Rodin wrote in 1903 in a letter to the sculptor Antoine Bourdelle: ‘My drawings are the consequence of my sculpture.’8 This remark clearly shows that he saw his drawings as an independent body of work while at the same time emphasizing the close connection they had with his sculptural work. In many of his drawings, most of them depicting the human figure, he would focus on outline, much in the way a sculpture is viewed in contre-jour. He also showed great ingenuity in using the silhouette as a vehicle to convey the essential characteristics of a model. The expressive power of the silhouette is strikingly portrayed in the photographs of Rodin’s Monument à Balzac taken for Rodin by his friend Edward Steichen (1879-1973), the noted American pictorialist photographer. Steichen spent two whole nights du coucher au lever du soleil in the park of the Villa des Brillants at Meudon photographing the sculpture by moonlight (Fig. 3). The photographs of the figure’s powerful silhouette are outstanding.
Rodin was profoundly moved when he saw the photographs: ‘It is Christ walking in the wilderness,’ he said to Steichen. ‘Your photographs will make the world understand my Balzac.’ To thank the photographer, Rodin gave him a bronze cast of L’Homme qui marche.9
1 Sotheby’s received this information from the former owners in 2008. It may relate to the original mount (no longer with the work) carrying the inscription Mirbeau, like the other mounts of the Pavillon de l’Alma series. See the following paragraph.

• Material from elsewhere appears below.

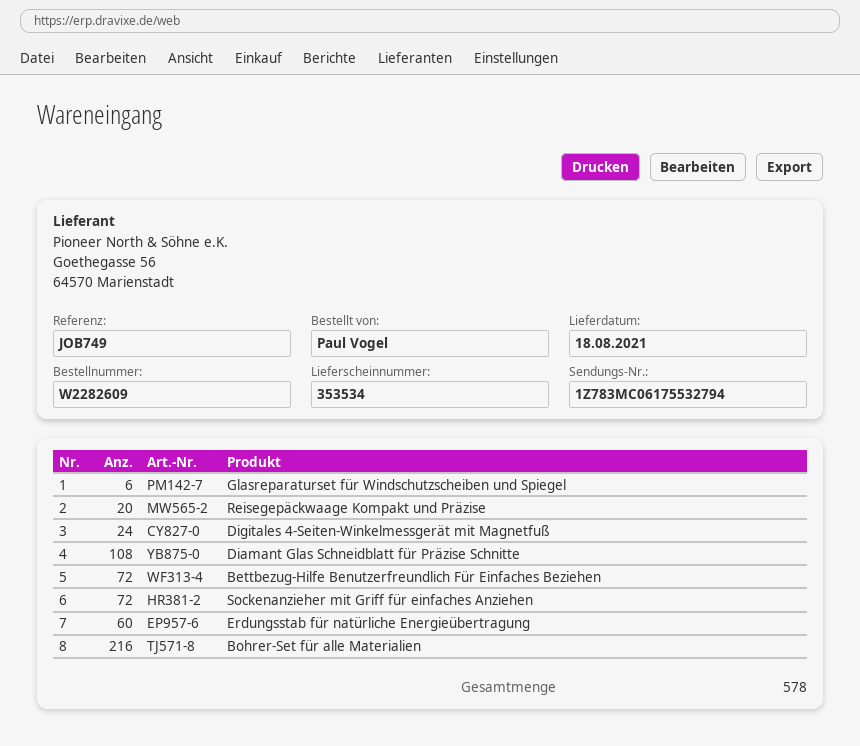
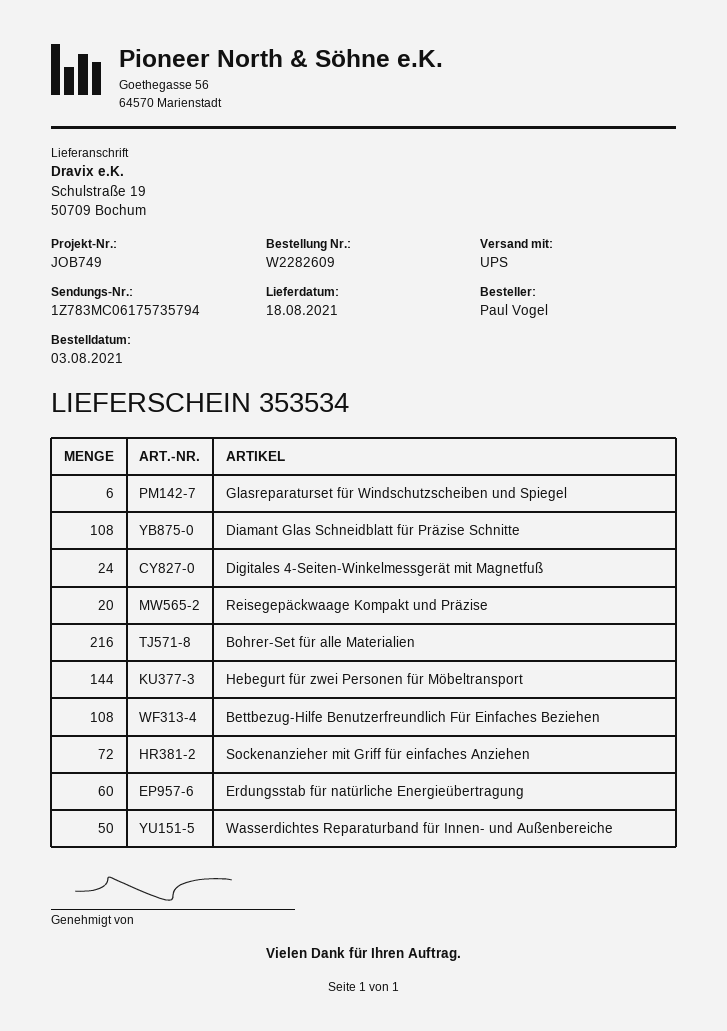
tracking number: 1Z783MC06175532794 -> 1Z783MC06175735794
Bettbezug-Hilfe Benutzerfreundlich Für Einfaches Beziehen: 72 -> 108
Hebegurt für zwei Personen für Möbeltransport: none -> 144
Wasserdichtes Reparaturband für Innen- und Außenbereiche: none -> 50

2 This is the assumption of Christina Buley-Uribe.
4 C. Buley-Uribe, ‘Rodin ou la métamorphose de la sculpture en dessin’ in Quatrièmes rencontres internationales du Salon du dessin. Dessins de sculpteurs, II (dir. Guilhem Scherf), Société du Salon du dessin, Paris 2009.
5 The annotation ‘g’ in the lower right corner probably refers to the format - grand.
6 The retrospective Exposition Rodin was a huge success and represented a turning point in Rodin’s career. International politicians, artists, collectors, art critics, journalists and writers visited the exhibition. It contributed to Rodin’s international reputation as the father of modern sculpture. The Pavillon de l’Alma was a modern glass-and-iron structure especially built on Place de l’Alma for the Exposition Universelle. In 1901, the pavilion was dismantled and reconstructed in the grounds of Rodin’s country house, the Villa des Brillants in Meudon, where he had a studio. Many of his most significant pieces were created here, and the house itself became a port of call for an endless stream of friends, sitters, patrons and celebrities from across France and abroad - including Britain's King Edward VII. Rodin lived and worked at the Villa until his death in 1917.
7 It is not inconceivable that the figure represents Marguerite from Charles Gounod’s opera Faust. The opera premiered in Paris in 1859 and became one of the most frequently performed operas of its time.
8 Undated letter from Rodin to Bourdelle cited by Judith Cladel, Rodin’s first biographer, in Rodin, sa vie glorieuse, sa vie inconnue, Paris 1936, p. 356.